On August 26, 2020, the U.S. Securities and Exchange Commission (SEC) adopted amendments expanding the definition of an accredited investor. This has enlarged the potential pool of investors by adding new categories of investors eligible to participate in unregistered private offerings under Regulation D (Reg D) of the Securities Act of 1933 (the Act).[1] In addition, this new definition adds several new categories of entities that now qualify as accredited investors. In adopting the amendments, the SEC has taken a step towards harmonizing its regulatory framework with current technology and evolving market practices by “updat[ing] and improv[ing] the accredited investor definition to identify more effectively institutional and individual investors that have the knowledge and expertise to participate in private capital markets.”[2] The Amendments will become effective 60 days after they are published in the Federal Register.

New Categories of Accredited Investors

The amendments create several new categories of potential investors under the “accredited investor” definition.
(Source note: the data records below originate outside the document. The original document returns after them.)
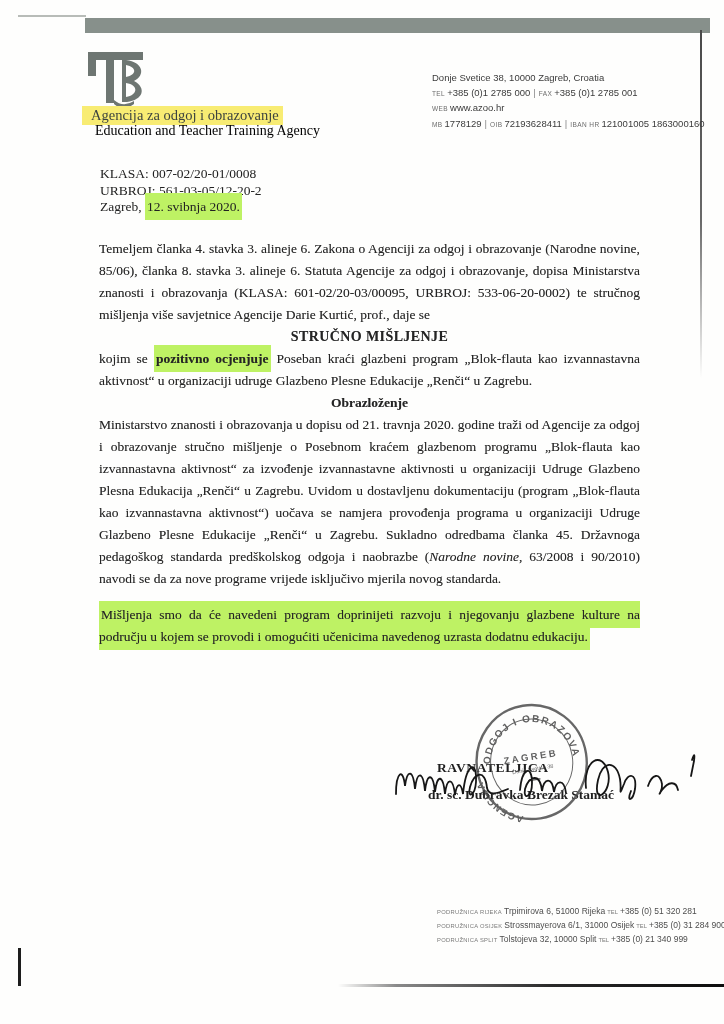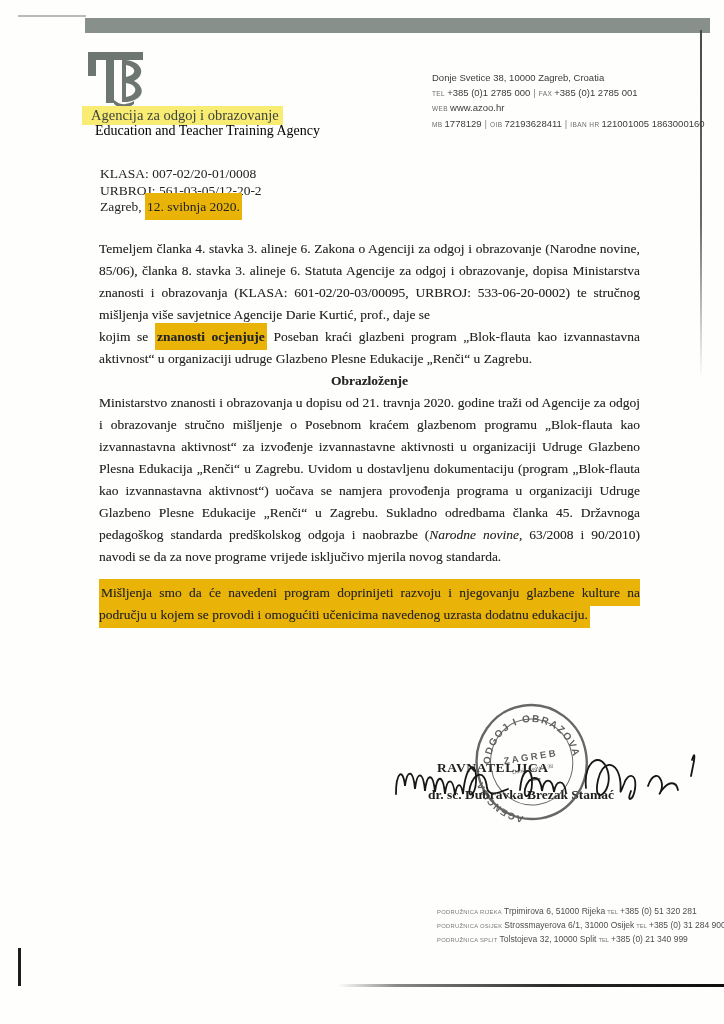"12. svibnja 2020." .hl { background: #eab308 -> #bef264 }
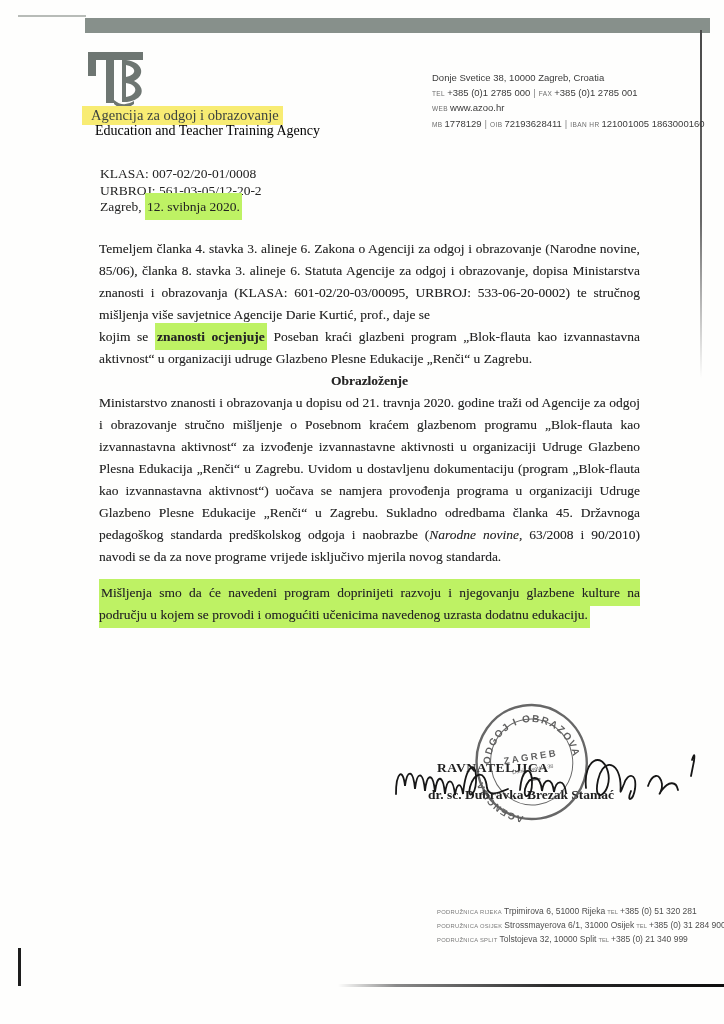"STRUČNO MIŠLJENJE" p.doc-title { html: none -> <p>STRUČNO MIŠLJENJE</p> }
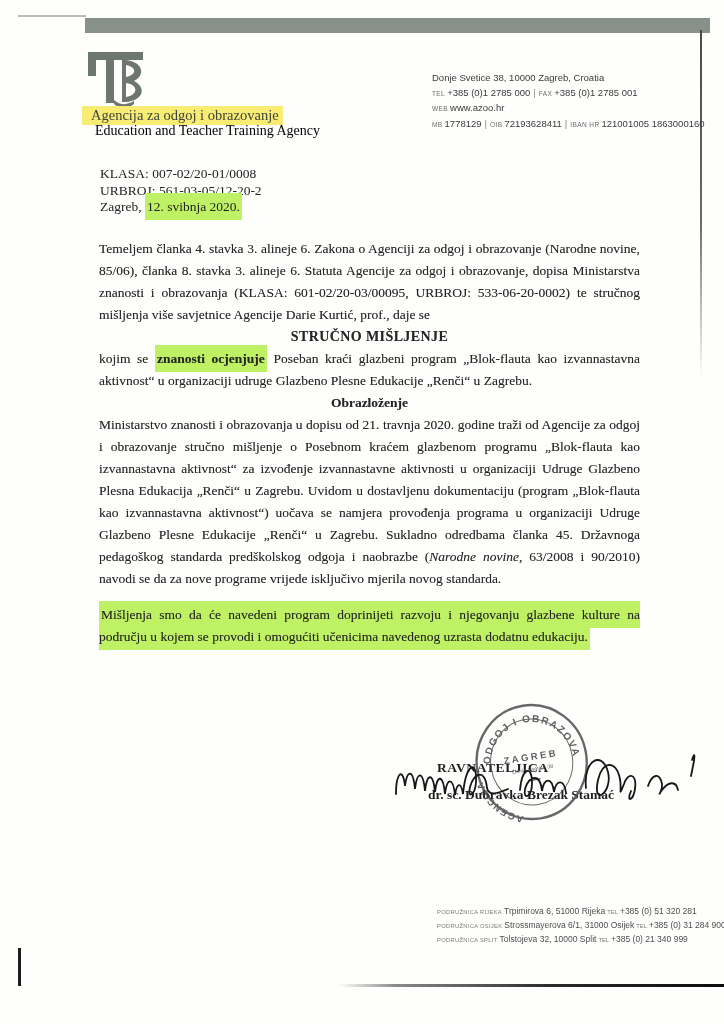"znanosti ocjenjuje" span.b { text: znanosti -> pozitivno }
  • Professional Persons. A new category that allows natural persons to qualify as accredited investors based on certain professional certifications and credentials. The SEC has designated that holders in good standing of the Series 7 (licensed general securities representative), Series 65 (licensed investment adviser representative), and Series 82 (licensed private securities offerings representative) licenses are qualifying natural persons for purposes of the definition.
  • Limited Liability Companies.The SEC has officially codified that limited liability companies not formed for the specific purpose of investing in the securities being offered, with total assets in excess of $5 million, qualify as accredited investors.[3]
  • Look-Through Policy. The revised definition also includes any entity (e.g., a limited liability company) in which all of its equity holders are an accredited investor, regardless of whether or not the entity by itself meets the definition. Therefore, where a potential purchaser is owned by an entity that by itself does not qualify, the issuer may “look-through” the entity and instead to its natural person equity owners to determine whether they each independently qualify as an accredited investor.[4]
  • Knowledgeable Persons. Natural persons are also included as accredited investors where they are making investments in a private fund and such natural persons are knowledgeable employees of the private fund.[5]
  • Certain Registered Advisers.SEC and state-registered investment advisers, exempt reporting advisers, and rural business investment companies have been added to the list of entities that may qualify, without regard to any requirement for a minimum level of total assets.
  • Family Offices. Also added to the definition are “family offices” with at least $5 million in assets under management and their “family clients,” as each term is defined under the Investment Advisers Act of 1940, as amended.[6]
  • Spousal Equivalent. The term “spousal equivalent” has also been added to the definition so that spousal equivalents may pool their finances to satisfy the income and net worth tests of the accredited investor definition. The term spousal equivalent is defined as a cohabitant occupying a relationship generally equivalent to that of a spouse.
  • Catch-all Category. Also added is a new “catch-all” category for any entity that owns investments[7] exceeding $5 million and that was not formed for the specific purpose of investing in the securities offered.[8]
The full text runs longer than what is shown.